While governments have shifted the onus to "personal responsibility" when it comes to masking, urging people to assess their own risk level, Grindrod said the number of people who are going maskless in indoor public spaces suggests many don't have a good sense of how prevalent COVID-19 is right now.

'A PR disaster': Experts worry messaging may hinder fourth-dose uptake. #CDNPoli #NACI #Covid19

"Things are getting serious. Numbers are climbing. And then you can go out and about grocery shopping, to the gym, whatever. And people do look as if they're living a normal life, like they're not in a wave," she said.

At the same time, uptake for third doses has been less than ideal, she said.

More than 89 per cent of Canadian adults have two doses of COVID-19 vaccine, but only 56.8 per cent of that same group have received a third dose.

There could be a few reasons for that, Grindrod said, including that in early January, around the time the first Omicron wave peaked, NACI published guidance saying that catching and recovering from the virus would give you a bit of extra immunity so it may be a good idea to wait to get boosted.

"The rationale was you might not get as much benefit from your booster if you're already boosted from infection," Grindrod said.

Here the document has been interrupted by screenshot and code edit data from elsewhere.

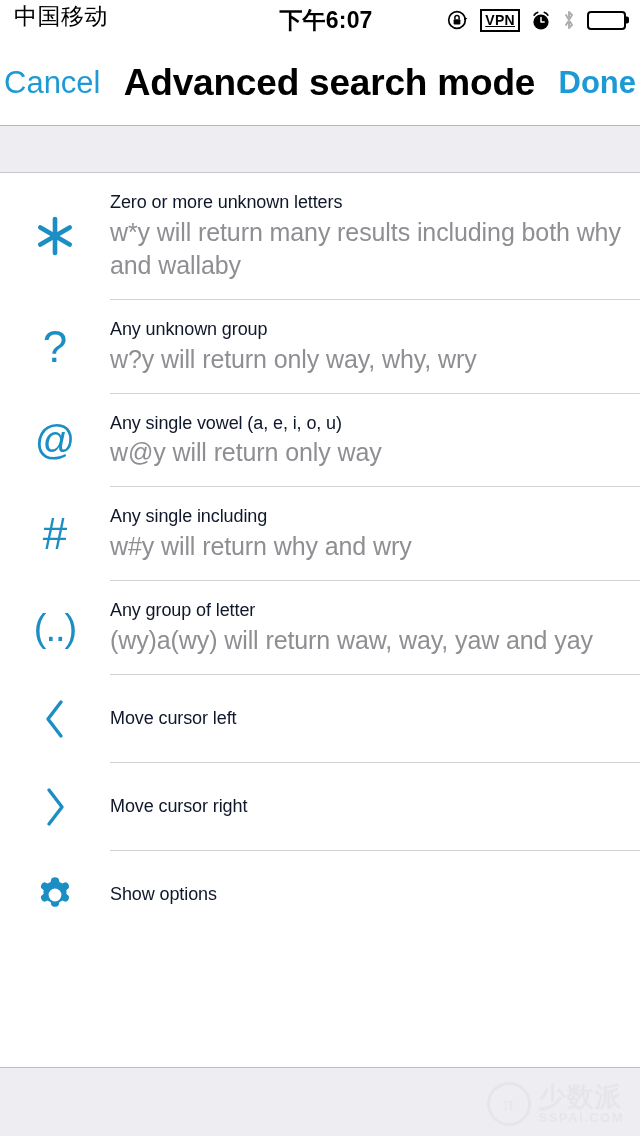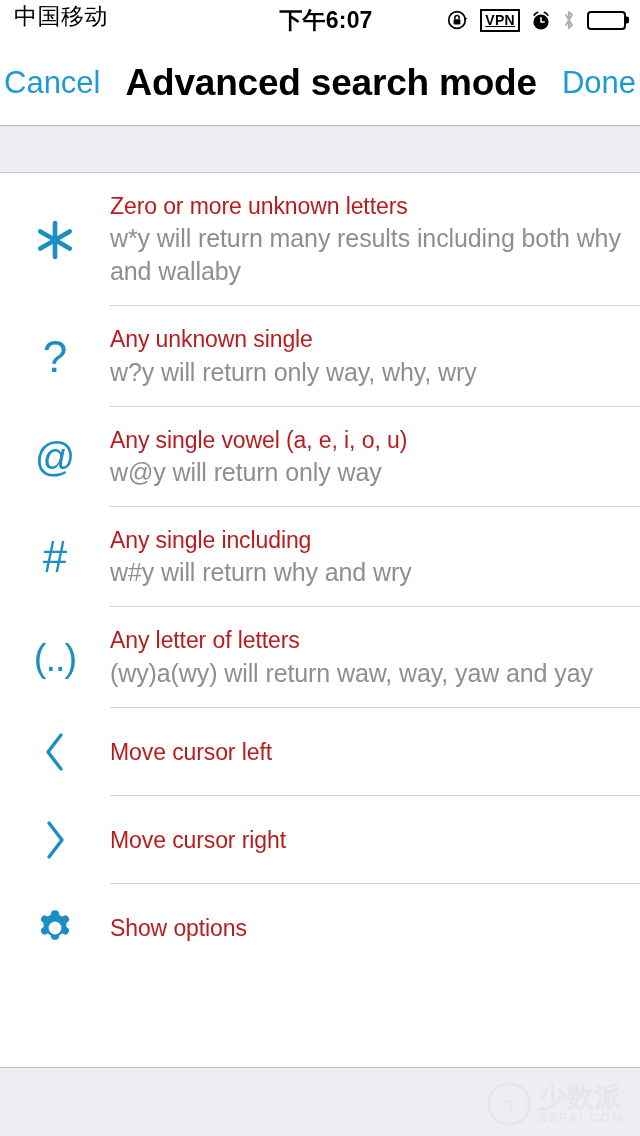--- a/index.html
+++ b/index.html
@@ -110,7 +110,7 @@
     cursor: pointer;
     font-family: inherit;
   }
-  .nav-btn.done { font-weight: normal; margin-left: auto; }
+  .nav-btn.done { font-weight: bold; margin-left: auto; }
   .nav-title {
     flex: 1;
     text-align: center;

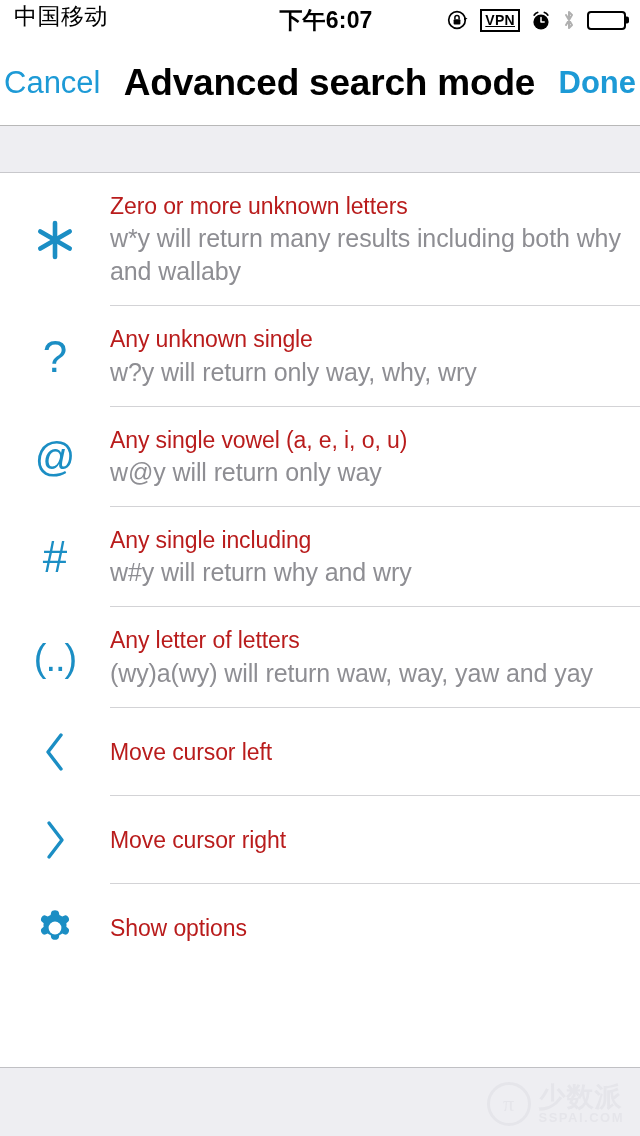--- a/index.html
+++ b/index.html
@@ -154,8 +154,8 @@
   .row.one-line { min-height: 88px; align-items: center; }
   .row.one-line .text-cell { padding-top: 0; padding-bottom: 0; }
   .row-title {
-    font-size: 23px;
-    color: #b91c1c;
+    font-size: 18px;
+    color: #0f172a;
     line-height: 1.32;
     letter-spacing: -0.1px;
   }

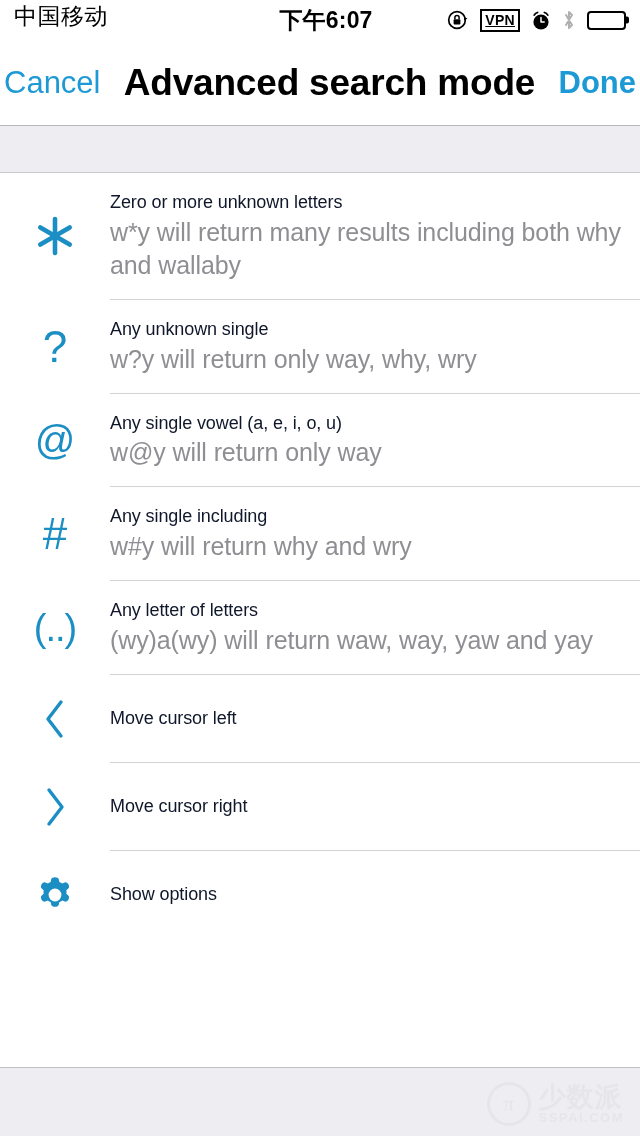--- a/index.html
+++ b/index.html
@@ -308,7 +308,7 @@
         <span class="gl gl-q">?</span>
       </div>
       <div class="text-cell">
-        <div class="row-title">Any unknown single</div>
+        <div class="row-title">Any unknown group</div>
         <div class="row-sub">w?y will return only way, why, wry</div>
       </div>
       <div class="sep"></div>

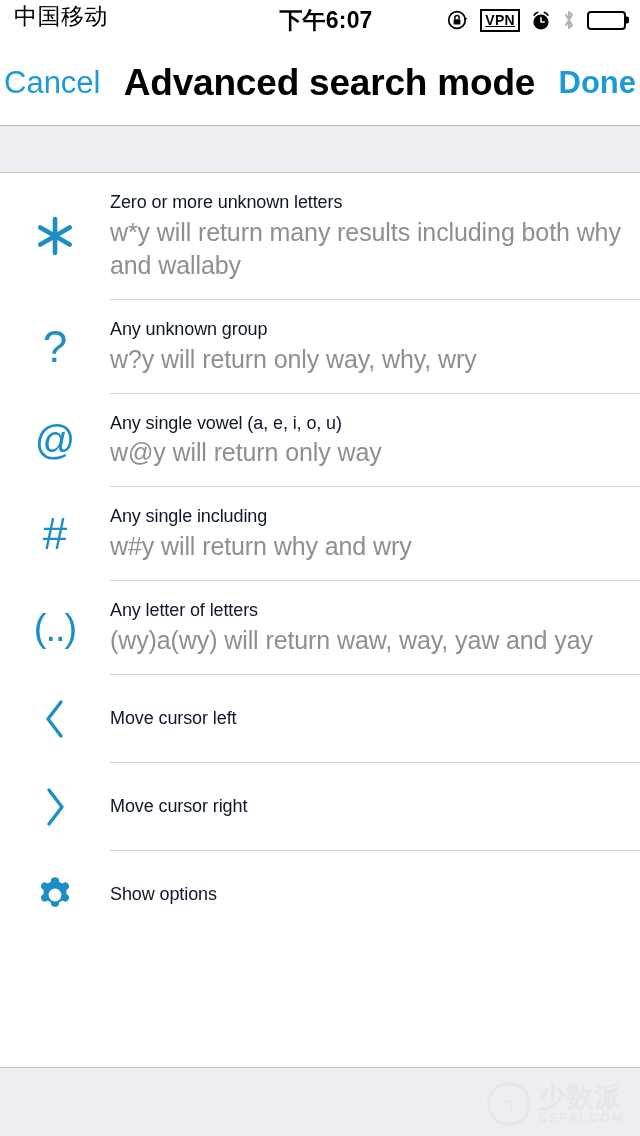--- a/index.html
+++ b/index.html
@@ -341,7 +341,7 @@
         <span class="gl gl-grp">(..)</span>
       </div>
       <div class="text-cell">
-        <div class="row-title">Any letter of letters</div>
+        <div class="row-title">Any group of letter</div>
         <div class="row-sub">(wy)a(wy) will return waw, way, yaw and yay</div>
       </div>
       <div class="sep"></div>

"So it's a little bit hard to tell right now if the low uptake was just people not interested or if it was the fact that they think they got Omicron, and were just delaying when they got the booster."

Dr. Dawn Bowdish, an immunologist and professor at McMaster University, said the education campaign to promote boosters has been a "PR disaster."

"The messaging was that those were for sick people or old people. So many people in the general population got the message that with two they were finished ... They were clearly done their vaccination journey and more vaccines were just for sick people," she said. "That is just not true with Omicron."

Bowdish said that because current vaccines were formulated for the first version of COVID-19, which is quite different from Omicron, they're not as good at providing long-term protection against the current dominant strain.

But they do create a new army of antibodies, which fade over time.

"With the other variants, we just had to have a little bit of antibodies that would bind to the exact right spot, and that would be sufficient to protect us. But with Omicron, we need to have a lot of antibodies. We have to absolutely cover that virus with antibodies. And as a result, the best time to get Omicron is right after a fresh vaccination when those levels are so, so, so, so high," she said.

For that reason, she said, it's best to time a booster dose right before a new wave of the pandemic, when you're more likely to catch the virus.

Dr. Fahad Razak, an internist and epidemiologist, said evidence is scant that a fourth dose will help young, healthy people fight COVID-19, but for those in older age groups and people who are immunocompromised, the benefit is clear.

"It'll benefit a fairly small group of Canadians, and it's important for them, but for the majority of the population, it won't change things," he said.

While some provinces have yet to release fourth-dose plans, many are acting on NACI's latest guidance.

Quebec offered fourth-dose access to residents 70 and over starting Wednesday, after previously reserving them for those in the 80-plus age category. It plans to offer the shots to people 60 and over starting April 11.

Manitoba announced Wednesday that it was expanding eligibility to residents of personal care homes and those in congregate settings, such as supportive housing and assisted living facilities. Those aged 70 and older and First Nations, Inuit and Métis people 50 and older are also eligible in that province.

Manitoba started offering fourth doses last December to youth and adults who are moderately to severely immunocompromised, as well as people 18 or older who live in a First Nations community.